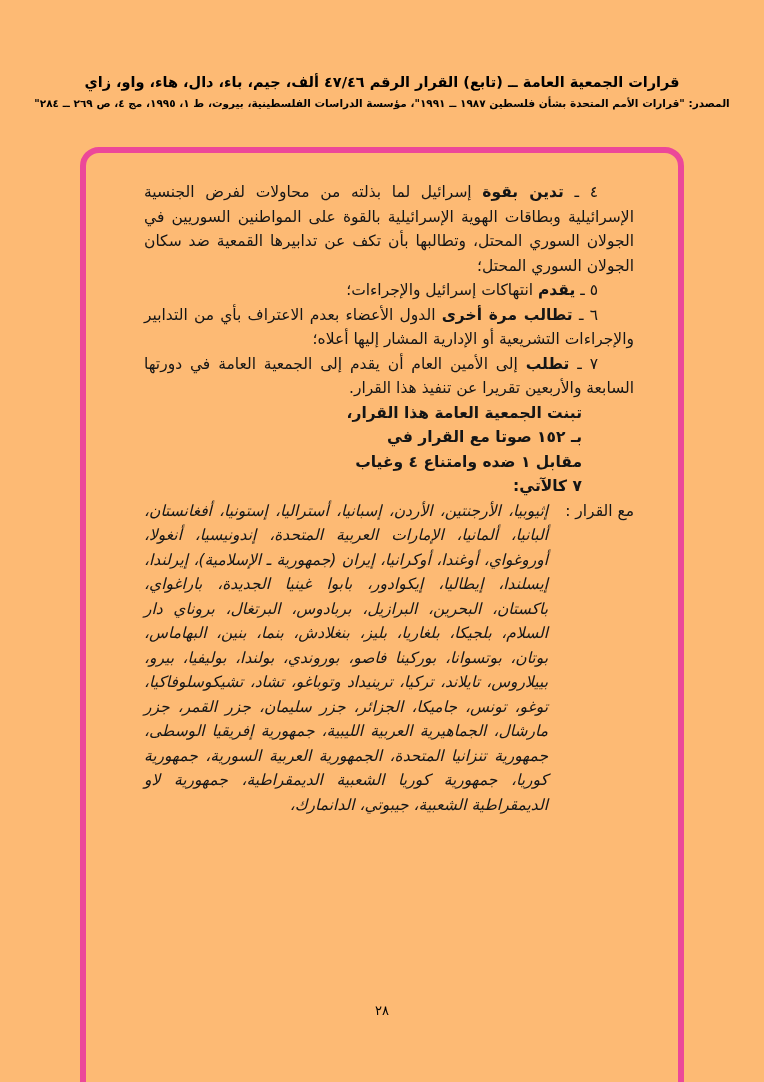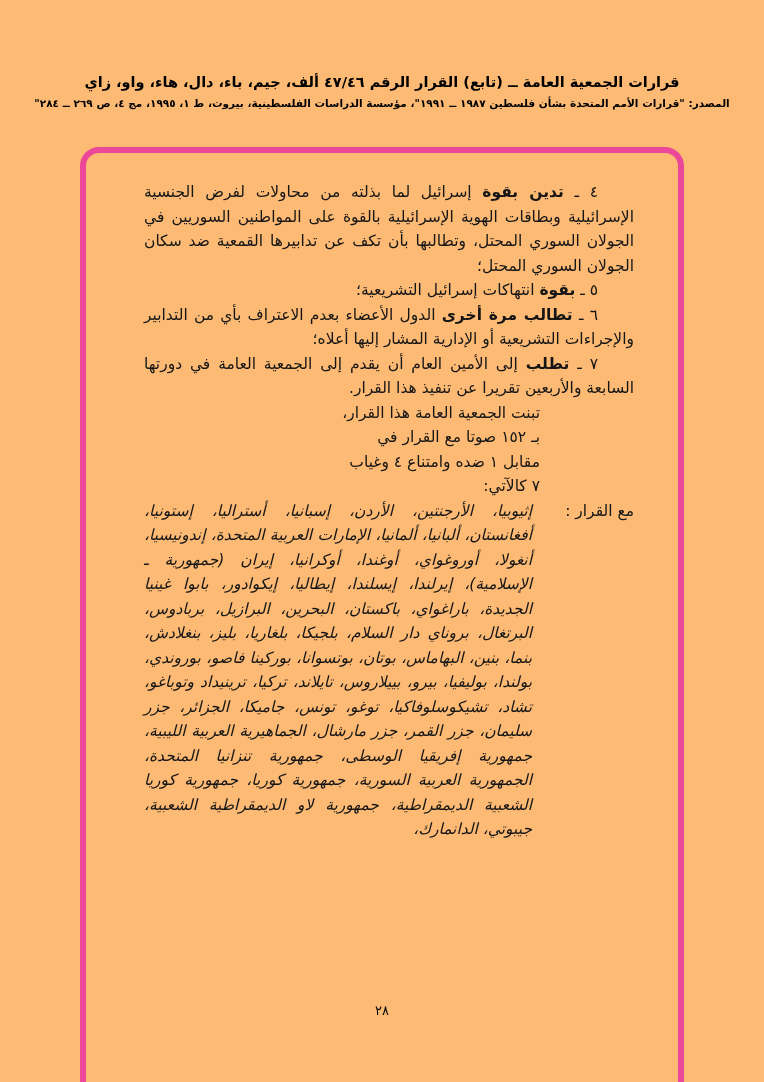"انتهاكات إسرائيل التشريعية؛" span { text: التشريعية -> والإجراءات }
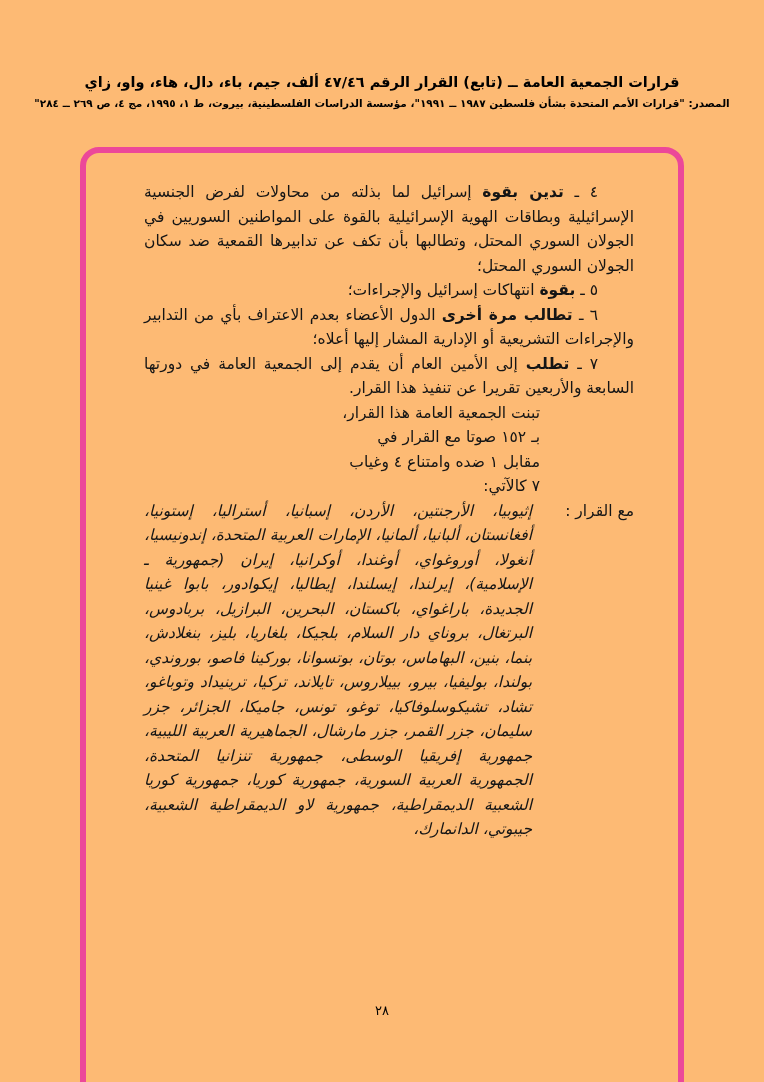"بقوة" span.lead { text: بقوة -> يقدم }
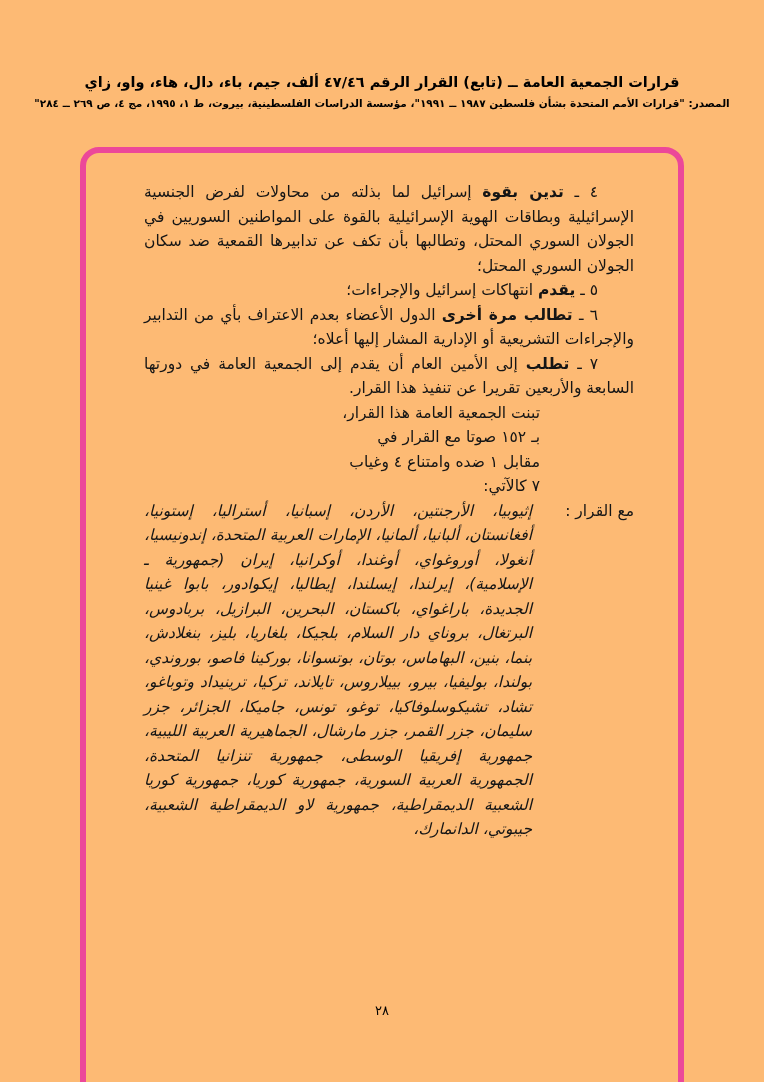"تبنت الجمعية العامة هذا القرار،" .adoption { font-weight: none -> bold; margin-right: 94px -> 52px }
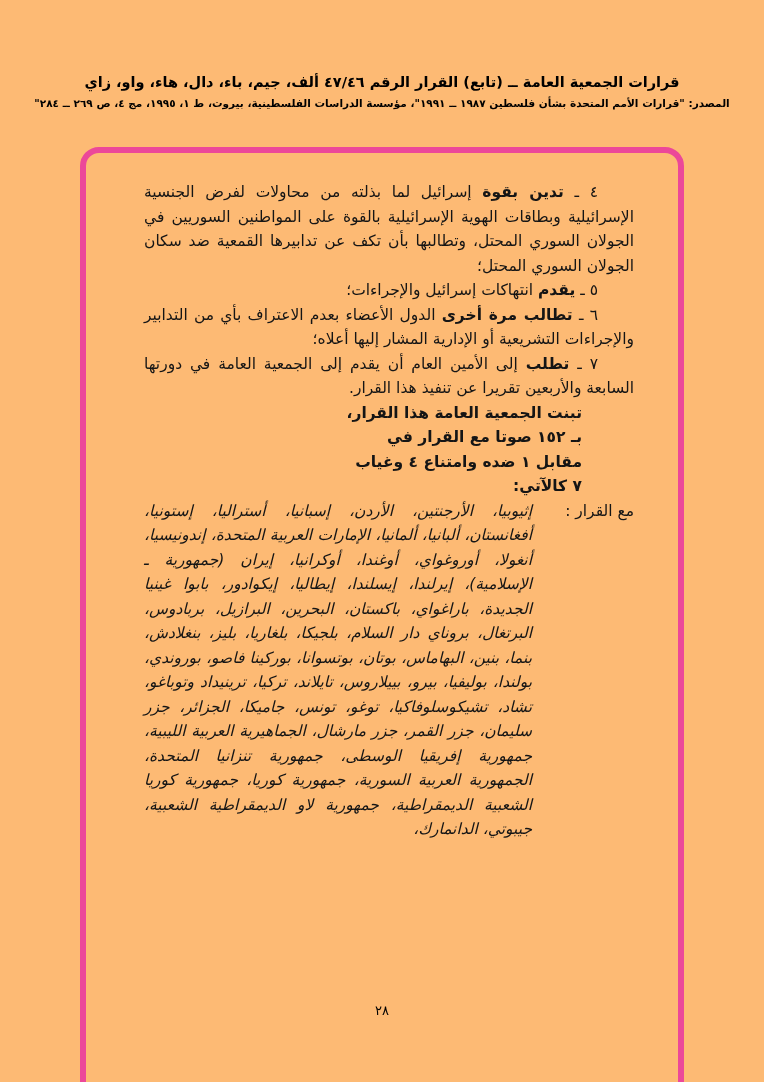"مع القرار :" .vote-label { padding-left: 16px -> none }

* * *

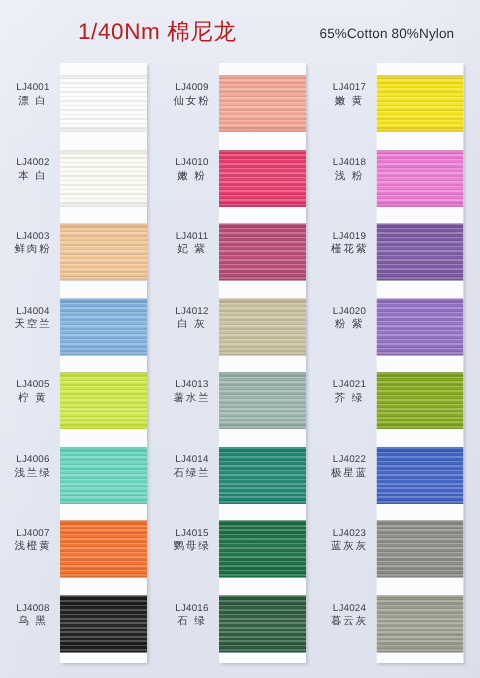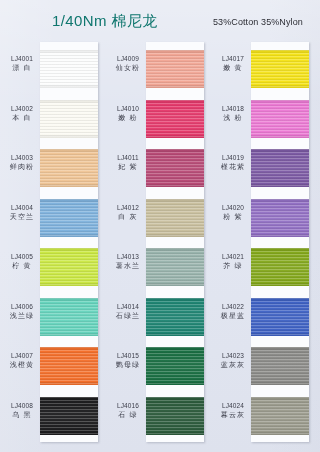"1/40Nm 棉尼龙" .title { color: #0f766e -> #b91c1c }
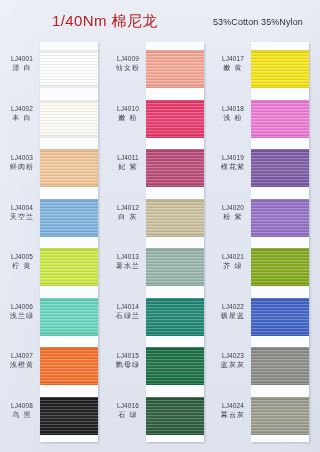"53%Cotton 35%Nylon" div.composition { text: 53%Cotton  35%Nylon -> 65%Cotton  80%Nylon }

**What you are asked to do:**
Skipping every picture, transcribe exactly the lines above from the one containing "text: التشريعية ->" through the one containing "padding-left: 16px ->", both included.

**Output below:**
"انتهاكات إسرائيل التشريعية؛" span { text: التشريعية -> والإجراءات }
"بقوة" span.lead { text: بقوة -> يقدم }
"تبنت الجمعية العامة هذا القرار،" .adoption { font-weight: none -> bold; margin-right: 94px -> 52px }
"مع القرار :" .vote-label { padding-left: 16px -> none }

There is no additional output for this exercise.